The revised statute substantially broadens the scope of potential liability against businesses that are accused of retaliating against whistleblowers.  First, under the new version, a worker must merely allege that he or she reasonably believes that the activity, policy or practice constitutes a violation of law – not that it actually constitutes a violation of law. Second, the worker may state a claim by alleging that he or she reasonably believes an activity, practice or policy constitutes a danger to public health or safety – again, a mere reasonable belief is sufficient, and the activity practice or policy need not also constitute a violation of law (if the employee reasonably believes it constitutes a danger to public health and safety).

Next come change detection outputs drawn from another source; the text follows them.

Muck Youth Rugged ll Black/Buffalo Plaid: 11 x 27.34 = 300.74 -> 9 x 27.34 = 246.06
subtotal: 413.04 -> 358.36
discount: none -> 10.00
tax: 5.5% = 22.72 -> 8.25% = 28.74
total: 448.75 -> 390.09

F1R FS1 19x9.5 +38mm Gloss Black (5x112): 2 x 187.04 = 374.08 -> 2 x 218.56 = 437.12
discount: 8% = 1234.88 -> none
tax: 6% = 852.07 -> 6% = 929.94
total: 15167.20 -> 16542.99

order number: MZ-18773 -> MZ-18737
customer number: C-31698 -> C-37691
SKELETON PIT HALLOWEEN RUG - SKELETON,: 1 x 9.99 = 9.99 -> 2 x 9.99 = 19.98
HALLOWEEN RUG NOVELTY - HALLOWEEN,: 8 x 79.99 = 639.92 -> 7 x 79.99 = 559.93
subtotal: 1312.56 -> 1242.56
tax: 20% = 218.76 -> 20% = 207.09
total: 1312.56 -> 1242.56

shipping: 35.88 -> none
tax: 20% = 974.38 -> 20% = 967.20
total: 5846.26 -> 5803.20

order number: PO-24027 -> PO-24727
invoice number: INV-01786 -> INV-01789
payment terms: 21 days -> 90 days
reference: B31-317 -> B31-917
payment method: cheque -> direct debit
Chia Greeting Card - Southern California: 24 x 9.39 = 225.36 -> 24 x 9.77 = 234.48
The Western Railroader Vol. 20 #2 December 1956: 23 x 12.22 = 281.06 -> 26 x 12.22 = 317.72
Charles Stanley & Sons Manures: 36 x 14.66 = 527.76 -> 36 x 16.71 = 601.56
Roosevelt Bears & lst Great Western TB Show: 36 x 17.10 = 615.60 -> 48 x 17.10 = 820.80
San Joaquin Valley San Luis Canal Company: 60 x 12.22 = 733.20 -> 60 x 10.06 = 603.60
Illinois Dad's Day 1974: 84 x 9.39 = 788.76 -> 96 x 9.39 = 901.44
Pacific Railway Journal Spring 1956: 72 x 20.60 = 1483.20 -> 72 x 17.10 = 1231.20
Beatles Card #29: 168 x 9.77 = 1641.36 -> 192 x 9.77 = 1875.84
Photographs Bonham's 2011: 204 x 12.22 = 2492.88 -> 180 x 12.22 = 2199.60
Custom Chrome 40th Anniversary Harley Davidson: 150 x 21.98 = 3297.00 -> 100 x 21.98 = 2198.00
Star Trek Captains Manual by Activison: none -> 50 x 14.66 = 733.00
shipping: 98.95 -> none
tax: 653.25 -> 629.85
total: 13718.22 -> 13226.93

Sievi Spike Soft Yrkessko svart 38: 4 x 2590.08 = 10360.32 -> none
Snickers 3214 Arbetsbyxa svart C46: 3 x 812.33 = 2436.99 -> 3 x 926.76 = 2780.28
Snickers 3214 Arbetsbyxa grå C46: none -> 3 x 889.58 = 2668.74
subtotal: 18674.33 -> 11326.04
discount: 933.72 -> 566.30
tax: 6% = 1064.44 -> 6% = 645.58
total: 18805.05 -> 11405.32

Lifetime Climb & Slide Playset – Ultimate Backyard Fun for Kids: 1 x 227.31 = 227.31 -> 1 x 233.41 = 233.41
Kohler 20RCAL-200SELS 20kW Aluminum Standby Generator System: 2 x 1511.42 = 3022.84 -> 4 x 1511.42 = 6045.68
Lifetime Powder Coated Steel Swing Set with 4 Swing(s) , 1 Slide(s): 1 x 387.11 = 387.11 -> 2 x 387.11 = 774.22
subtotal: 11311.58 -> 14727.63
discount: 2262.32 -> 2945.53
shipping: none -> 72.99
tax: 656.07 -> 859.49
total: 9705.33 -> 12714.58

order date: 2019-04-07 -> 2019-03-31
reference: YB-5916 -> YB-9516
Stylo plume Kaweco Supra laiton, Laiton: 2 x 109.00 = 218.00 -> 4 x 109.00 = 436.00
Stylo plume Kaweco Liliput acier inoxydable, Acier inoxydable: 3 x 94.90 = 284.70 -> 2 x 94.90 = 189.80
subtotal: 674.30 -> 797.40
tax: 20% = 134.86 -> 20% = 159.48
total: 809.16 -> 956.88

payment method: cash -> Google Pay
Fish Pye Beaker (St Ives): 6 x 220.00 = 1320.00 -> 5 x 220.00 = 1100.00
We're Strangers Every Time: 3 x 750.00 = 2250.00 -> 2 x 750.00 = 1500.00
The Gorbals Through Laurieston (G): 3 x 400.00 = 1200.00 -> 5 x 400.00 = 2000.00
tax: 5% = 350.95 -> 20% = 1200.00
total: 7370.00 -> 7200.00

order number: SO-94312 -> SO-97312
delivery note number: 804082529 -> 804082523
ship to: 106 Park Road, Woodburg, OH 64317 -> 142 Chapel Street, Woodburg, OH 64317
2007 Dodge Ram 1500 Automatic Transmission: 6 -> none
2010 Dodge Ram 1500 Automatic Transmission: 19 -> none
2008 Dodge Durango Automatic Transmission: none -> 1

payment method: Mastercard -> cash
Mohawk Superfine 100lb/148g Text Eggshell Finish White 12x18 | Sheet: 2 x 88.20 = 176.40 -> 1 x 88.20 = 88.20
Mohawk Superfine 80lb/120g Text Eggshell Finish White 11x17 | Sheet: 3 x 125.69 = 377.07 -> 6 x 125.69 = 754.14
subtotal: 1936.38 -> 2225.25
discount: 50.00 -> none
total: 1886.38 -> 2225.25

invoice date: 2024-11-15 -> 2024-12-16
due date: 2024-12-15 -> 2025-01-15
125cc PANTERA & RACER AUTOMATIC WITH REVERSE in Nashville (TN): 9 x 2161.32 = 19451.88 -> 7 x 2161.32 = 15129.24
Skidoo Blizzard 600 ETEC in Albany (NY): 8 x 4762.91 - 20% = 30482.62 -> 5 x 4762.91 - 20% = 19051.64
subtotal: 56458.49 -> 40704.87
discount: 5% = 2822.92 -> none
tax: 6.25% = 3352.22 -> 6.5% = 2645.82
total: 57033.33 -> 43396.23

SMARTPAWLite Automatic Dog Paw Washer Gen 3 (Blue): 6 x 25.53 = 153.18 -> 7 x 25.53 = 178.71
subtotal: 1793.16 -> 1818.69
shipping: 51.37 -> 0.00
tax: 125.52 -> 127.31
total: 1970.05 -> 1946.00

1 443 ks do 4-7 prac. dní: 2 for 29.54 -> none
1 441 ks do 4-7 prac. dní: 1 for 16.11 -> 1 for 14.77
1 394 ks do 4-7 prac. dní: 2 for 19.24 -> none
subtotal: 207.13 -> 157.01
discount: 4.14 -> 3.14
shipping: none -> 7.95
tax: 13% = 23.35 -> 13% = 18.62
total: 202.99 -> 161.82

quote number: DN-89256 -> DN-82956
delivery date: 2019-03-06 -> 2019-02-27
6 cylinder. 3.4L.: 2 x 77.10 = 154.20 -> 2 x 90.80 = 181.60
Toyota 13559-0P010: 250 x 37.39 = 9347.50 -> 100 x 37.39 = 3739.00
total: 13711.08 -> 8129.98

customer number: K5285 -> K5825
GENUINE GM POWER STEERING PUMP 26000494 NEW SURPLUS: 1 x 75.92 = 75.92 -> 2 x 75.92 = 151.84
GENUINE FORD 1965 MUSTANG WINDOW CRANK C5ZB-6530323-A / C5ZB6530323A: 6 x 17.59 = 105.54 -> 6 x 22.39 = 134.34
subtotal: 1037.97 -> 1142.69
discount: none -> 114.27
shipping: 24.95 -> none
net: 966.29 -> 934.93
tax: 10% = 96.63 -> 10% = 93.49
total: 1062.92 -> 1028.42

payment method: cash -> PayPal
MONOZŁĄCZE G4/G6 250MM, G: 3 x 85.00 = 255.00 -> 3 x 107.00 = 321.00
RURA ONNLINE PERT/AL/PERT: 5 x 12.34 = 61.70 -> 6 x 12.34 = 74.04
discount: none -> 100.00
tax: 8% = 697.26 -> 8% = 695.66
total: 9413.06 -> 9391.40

The scope of the statute is broadened in several other respects as well.  Among other things:

  • It now applies not just to employees, but to former employees and to independent contractors (who are not themselves employers);
  • It expands the definition of “law, rule or regulation” to explicitly encompass executive orders and judicial and administrative rulings;
  • It expands the definition of “retaliatory action” to explicitly encompass such actions as threatening to contact authorities regarding the complainant’s (or a family member’s) immigration status, and it clarifies that retaliatory action may include actions taken outside of the scope of the worker’s job duties;
  • Under the prior version of the statute it was necessary for an employee to first bring the allegedly unlawful activity to the attention of a supervisor or the employer before bringing a claim. Now, a worker must merely make a good faith effort to notify his or her employer before bringing a claim.  However, that good faith effort requirement is excused in certain situations, including situations where there is an imminent and serious danger to public health or safety, where the employee reasonably believes that reporting the activity to the employer will result in destruction of evidence, or where the employee reasonably believes the supervisor is already aware of the practice and will not correct it; and
  • The statute of limitations is extended from one year to two years.

Finally, the revised statute requires employers to post a notice, and it provides for additional forms of relief to a prevailing plaintiff, including front pay, civil penalties not to exceed $10,000, and punitive damages.

In light of these revisions and the increasing risk of liability, New York employers must exercise extreme caution when dealing with employees or contractors who raise concerns regarding potential violations of laws, rules, regulations, executive orders or court orders, or any activity policy or practice that the employee or contractor reasonably believes poses a substantial and specific danger to public health or safety.  And critically, employers should not retaliate against any such employees or contractors.